On Tuesday, December 12, 2017 16:12:50 Adam D. Ruppe via Digitalmars-d 
wrote:
> On Tuesday, 12 December 2017 at 11:33:45 UTC, Jonathan M Davis
>
> wrote:
> > Personally, I would _very_ much like to see the magic
> > formatting in ddoc kept to a minimum.
>
> You know what drives me nuts? This* is weird.
>
> * it is rendered as a list item! And I know, you can do \*. But
> ugh.
>
> Ugh. Or why is _this_ italic?
>
>
> But those, while enough to bring my hatred, are not why I did
> something new for adrdox... it is the missed opportunities for
> links. adrdox links are more inspired by the wikipedia link
> syntax and uses knowledge of D to keep them very concise:
>
> /// Does something. See also: [bar].
> void foo();
>
> /// Does something similar. See also: [foo].
> void bar();
>
>
> When it sees a string in brackets, it does a name lookup
> following D's scoping rules for that declaration, and creates a
> link to it. It even understands imports (slightly buggy but i'll
> fix that eventually):
>
> import std.stdio;
> import arsd.color;
>
> /// calls [writeln] on the given [Color|color].
> void bar(Color s, string txt);
>
>
>
> You also see the pipe syntax there which replaces the text for
> the link. It always does [link_to|displayed_text] where
> displayed_text = link_to if it is not present. In markdown, i
> often reverse these.
>
>
> But anyway, I struggled a bit on using single brackets for this,
> since I hate magic syntax too... but I went with it because
> cross-linking like this is VERY common and adds a lot to the
> documentation. I use it very frequently (in the docs I've written
> with the new generator; many of mine are still in the transition
> period from ddoc). In fact, I use it almost as frequently as
> `code` (which doesn't attempt namespace lookups because it is too
> generic and linking in there leads to silly results).
>
>
> Phobos' $(REF) macro tries to do something similar but it is a
> huge pain since it needs more qualification; it doesn't look
> stuff up in the actual D.
>
> Cross linking in documentation I find is a huge win in legibility
> for the coder and readability for the end user. *this* vs $(B
> this)? meh whatever.

Yeah. Unfortunately, given that ddoc is designed to be only a macro language
and tries to not focus on html generation specifically, I don't know how
feasible it is to make it deal with links properly while still working with
other target formats.

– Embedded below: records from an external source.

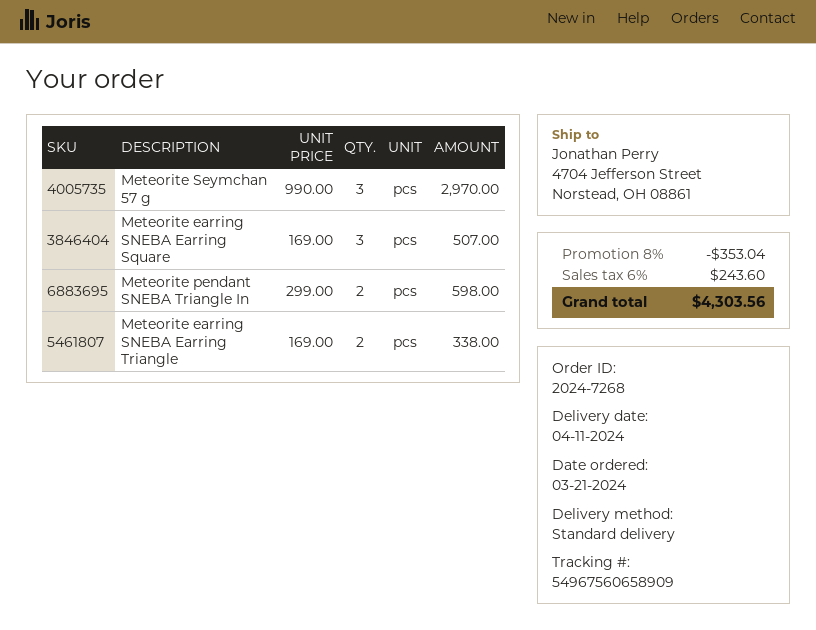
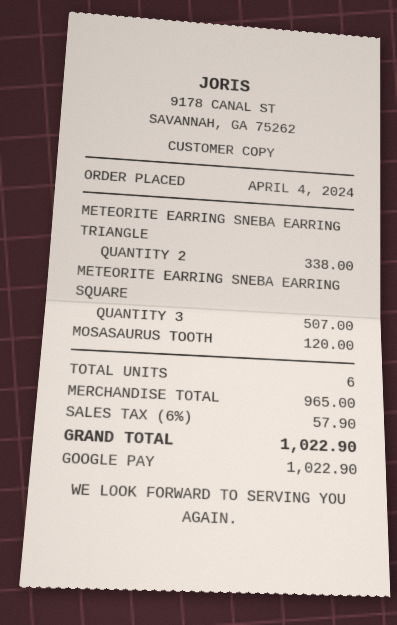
order date: 2024-03-21 -> 2024-04-04
Meteorite Seymchan 57 g: 3 for 2970.00 -> none
Meteorite pendant SNEBA Triangle In: 2 for 598.00 -> none
MOSASAURUS TOOTH: none -> 1 for 120.00
discount: 8% = 353.04 -> none
tax: 6% = 243.60 -> 6% = 57.90
total: 4303.56 -> 1022.90

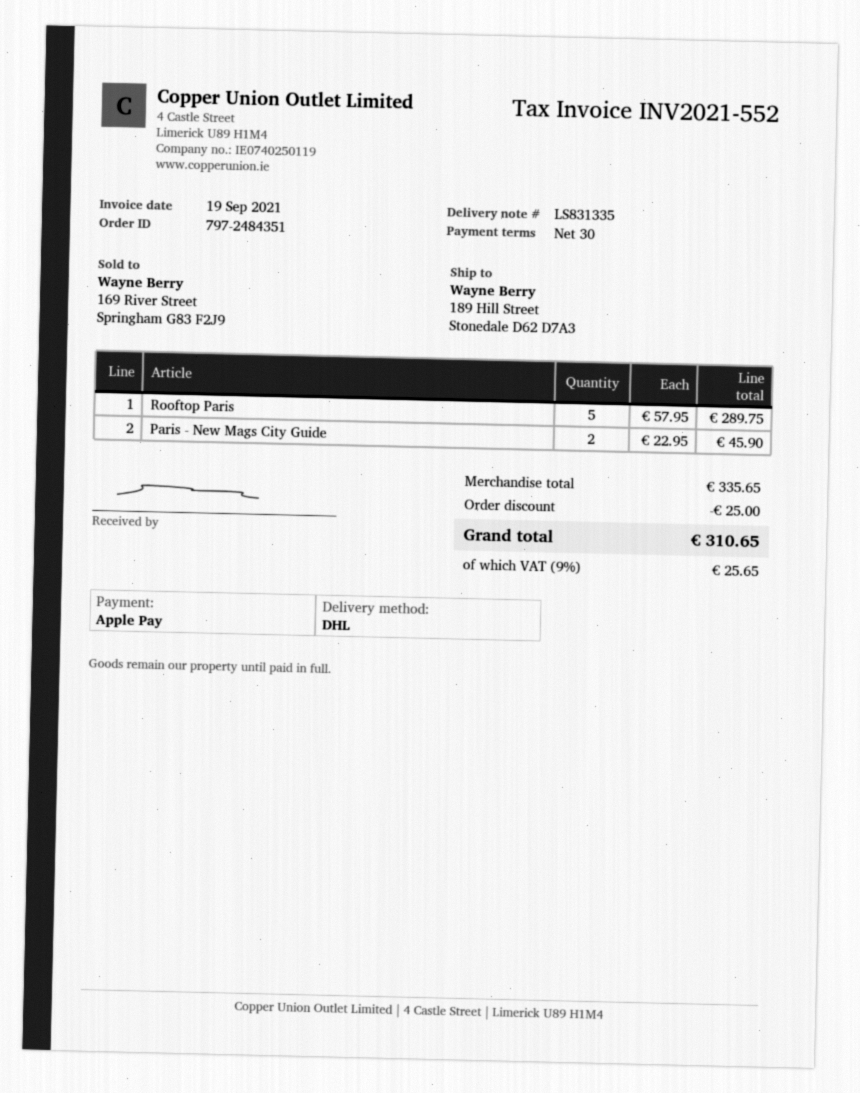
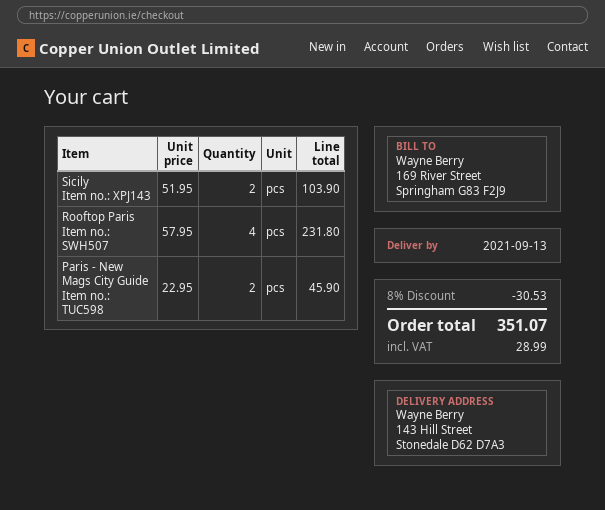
ship to: 189 Hill Street, Stonedale D62 D7A3 -> 143 Hill Street, Stonedale D62 D7A3
Rooftop Paris: 5 x 57.95 = 289.75 -> 4 x 57.95 = 231.80
Sicily: none -> 2 x 51.95 = 103.90
discount: 25.00 -> 30.53
tax: 25.65 -> 28.99
total: 310.65 -> 351.07

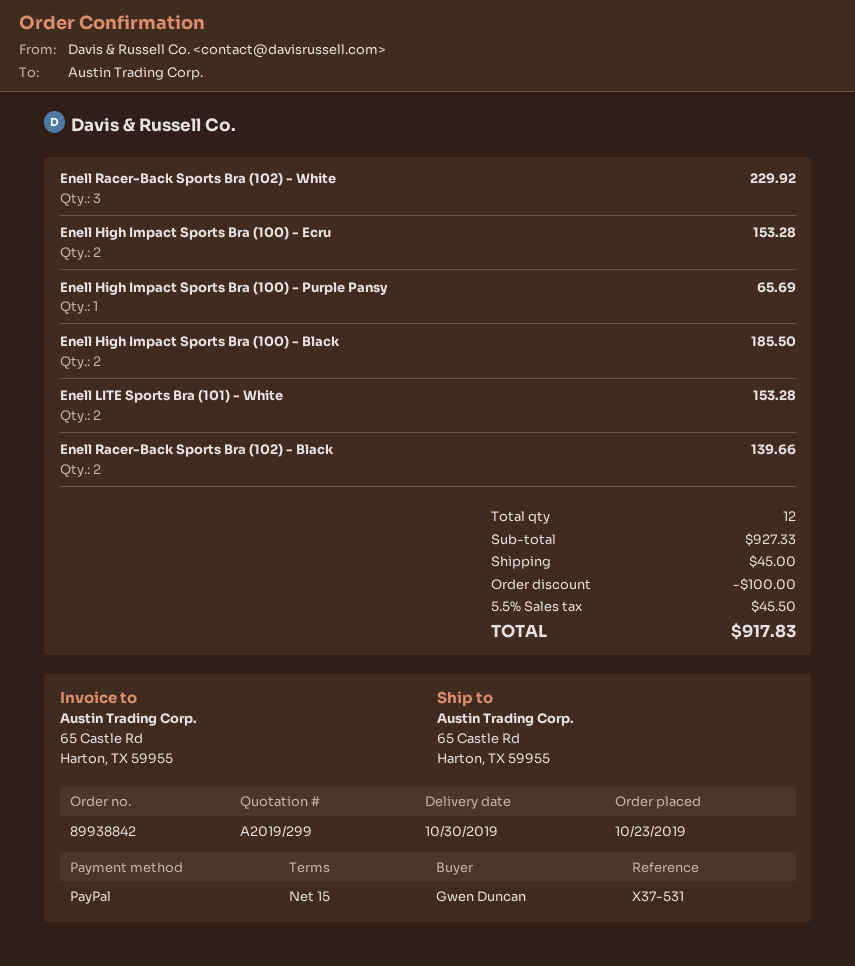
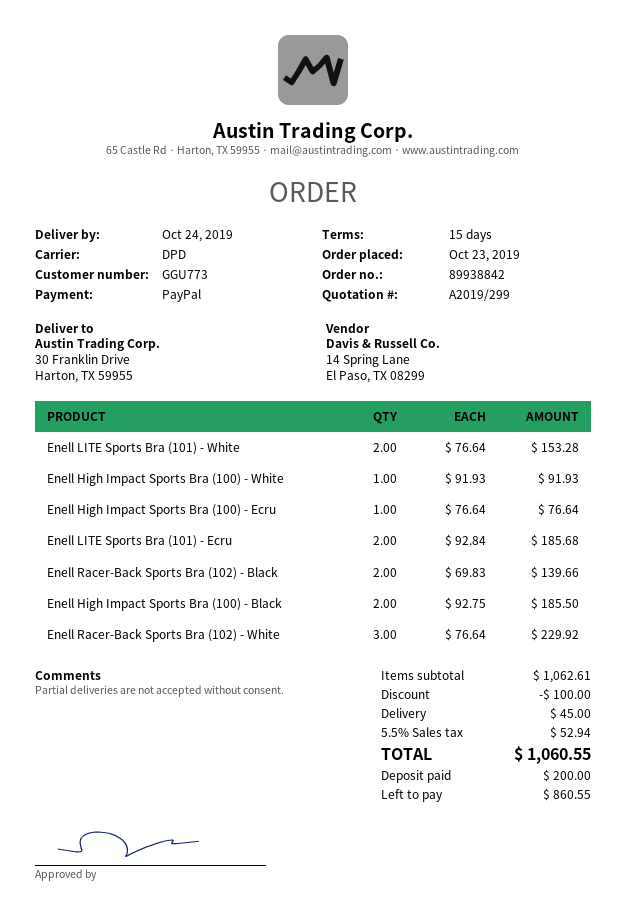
delivery date: 2019-10-30 -> 2019-10-24
ship to: 65 Castle Rd, Harton, TX 59955 -> 30 Franklin Drive, Harton, TX 59955
Enell High Impact Sports Bra (100) - Ecru: 2 for 153.28 -> 1 for 76.64
Enell High Impact Sports Bra (100) - Purple Pansy: 1 for 65.69 -> none
Enell High Impact Sports Bra (100) - White: none -> 1 for 91.93
Enell LITE Sports Bra (101) - Ecru: none -> 2 for 185.68
subtotal: 927.33 -> 1062.61
tax: 5.5% = 45.50 -> 5.5% = 52.94
total: 917.83 -> 1060.55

On some level ddoc's flexibility undermines it as a
good tool for generating documentation. But for most of us, if ddoc could be
improved to actually generate cross-links by default where appropriate (e.g.
parameter types to the documentation for those types) and have built-in
macros for manually generating cross-links within the documentation, then
that would be a huge step up. As it stands, I think that in most cases,
using something like ddox or adrdox works a lot better than using ddoc for
everything, which is kind of sad given that the whole point of ddoc was to
have something built-in for easily generating documentation.

Maybe at some point, I'll look at seeing how reasonable it is to improve
ddoc to deal with the links properly, but I'm not very familiar with the
compiler, and I have too many projects as it is.